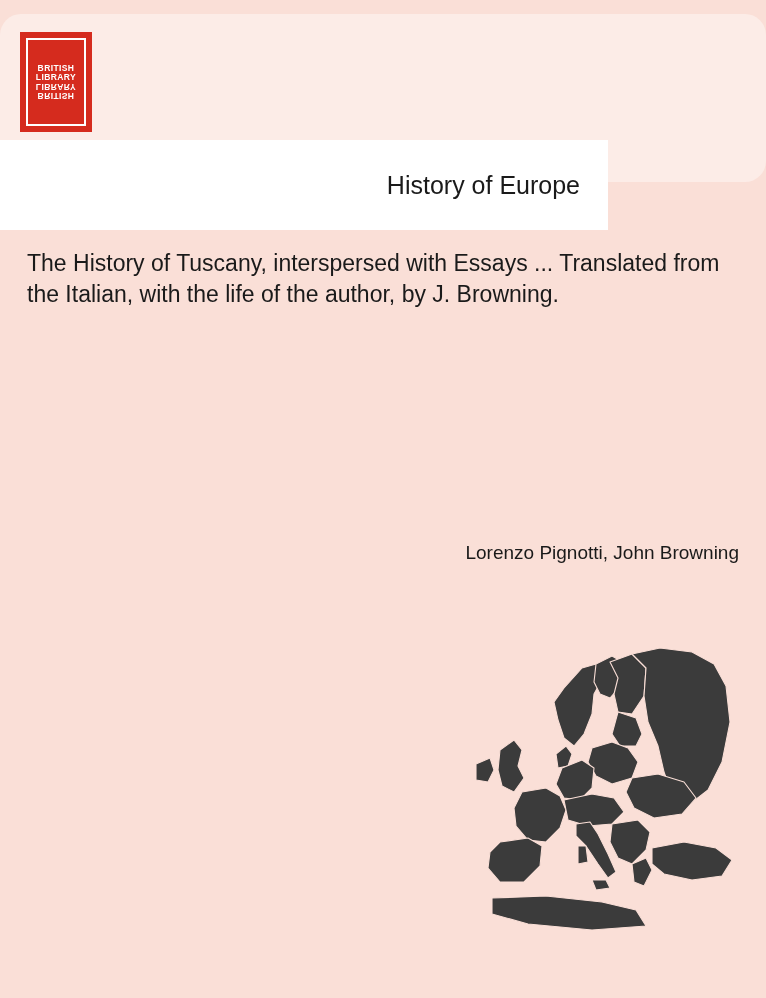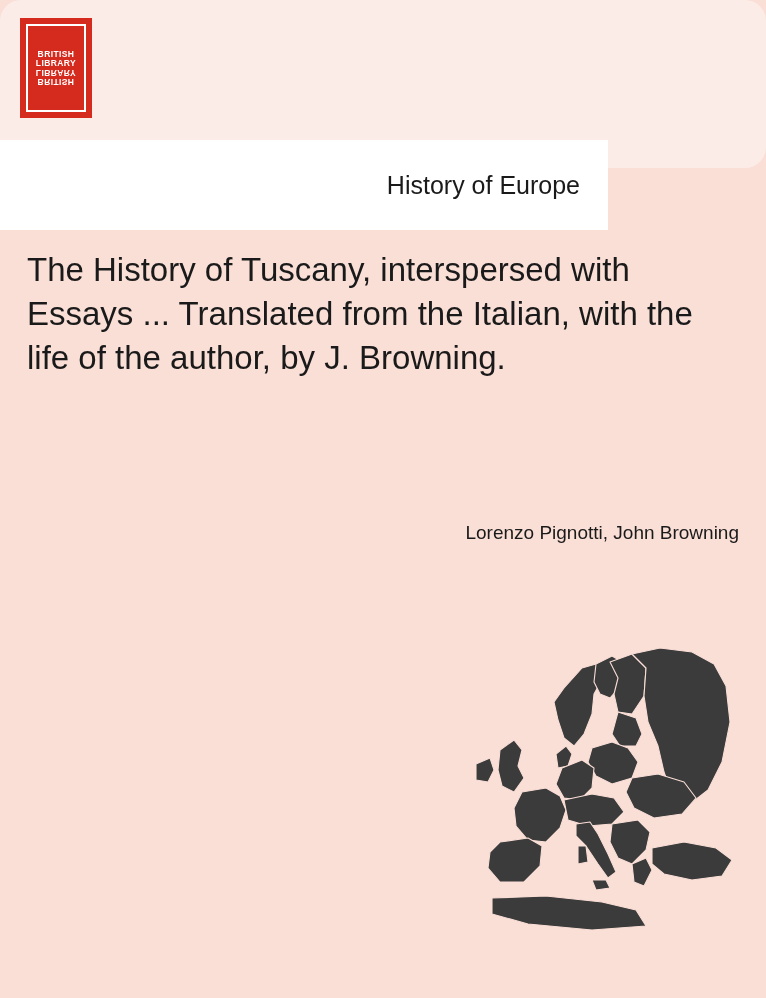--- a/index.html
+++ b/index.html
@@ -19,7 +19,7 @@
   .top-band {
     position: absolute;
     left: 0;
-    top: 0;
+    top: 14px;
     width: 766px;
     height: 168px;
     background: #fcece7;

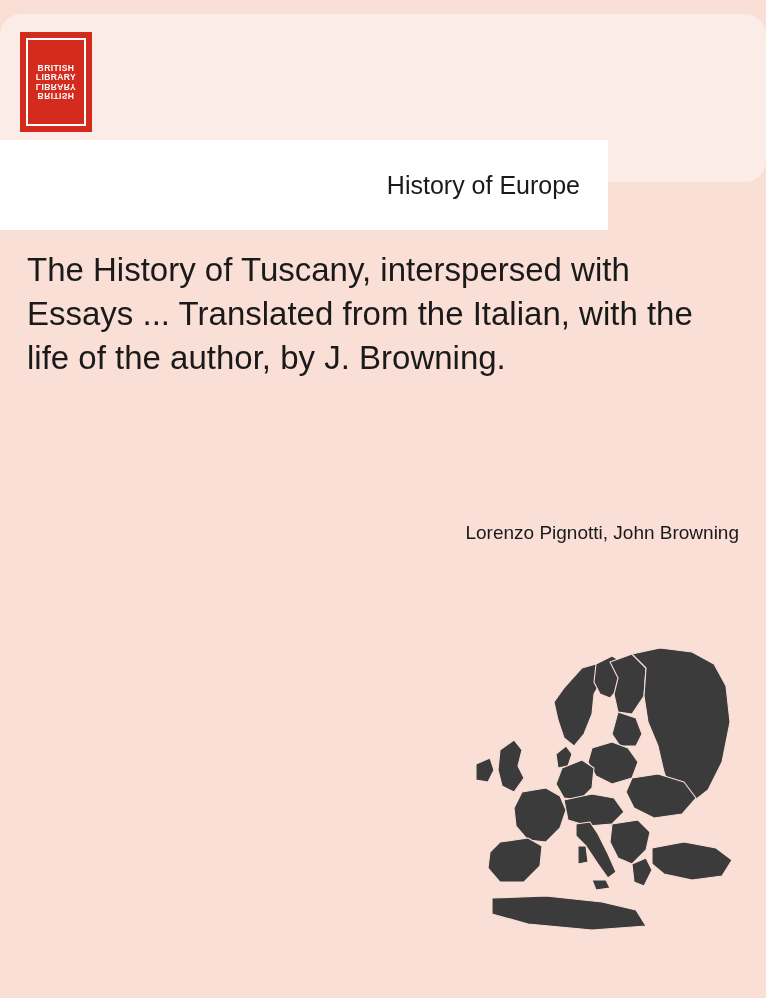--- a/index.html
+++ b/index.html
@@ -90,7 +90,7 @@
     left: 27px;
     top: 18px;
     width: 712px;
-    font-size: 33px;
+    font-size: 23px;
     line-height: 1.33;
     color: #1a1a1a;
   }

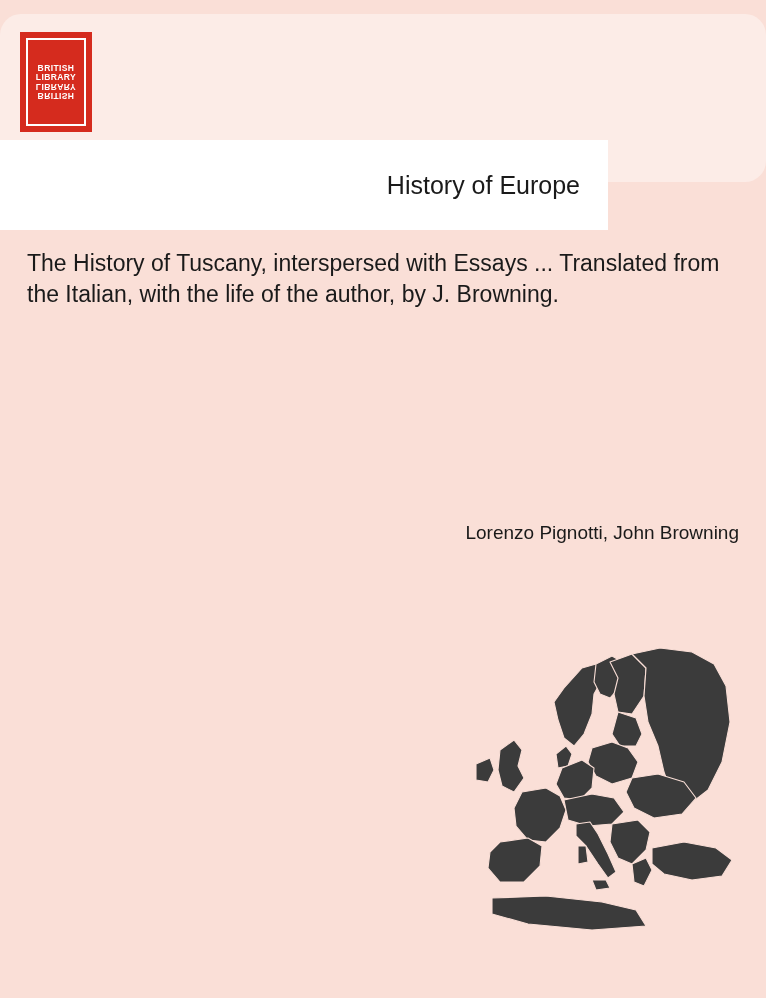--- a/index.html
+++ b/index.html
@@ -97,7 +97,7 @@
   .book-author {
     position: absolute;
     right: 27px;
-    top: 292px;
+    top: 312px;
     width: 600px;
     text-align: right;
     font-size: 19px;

• Exercise
Exactly as they stand, the entries must be written out again, pictures excluded.

• Solution for this problem
--- a/index.html
+++ b/index.html
@@ -19,7 +19,7 @@
   .top-band {
     position: absolute;
     left: 0;
-    top: 0;
+    top: 14px;
     width: 766px;
     height: 168px;
     background: #fcece7;

--- a/index.html
+++ b/index.html
@@ -90,7 +90,7 @@
     left: 27px;
     top: 18px;
     width: 712px;
-    font-size: 33px;
+    font-size: 23px;
     line-height: 1.33;
     color: #1a1a1a;
   }

--- a/index.html
+++ b/index.html
@@ -97,7 +97,7 @@
   .book-author {
     position: absolute;
     right: 27px;
-    top: 292px;
+    top: 312px;
     width: 600px;
     text-align: right;
     font-size: 19px;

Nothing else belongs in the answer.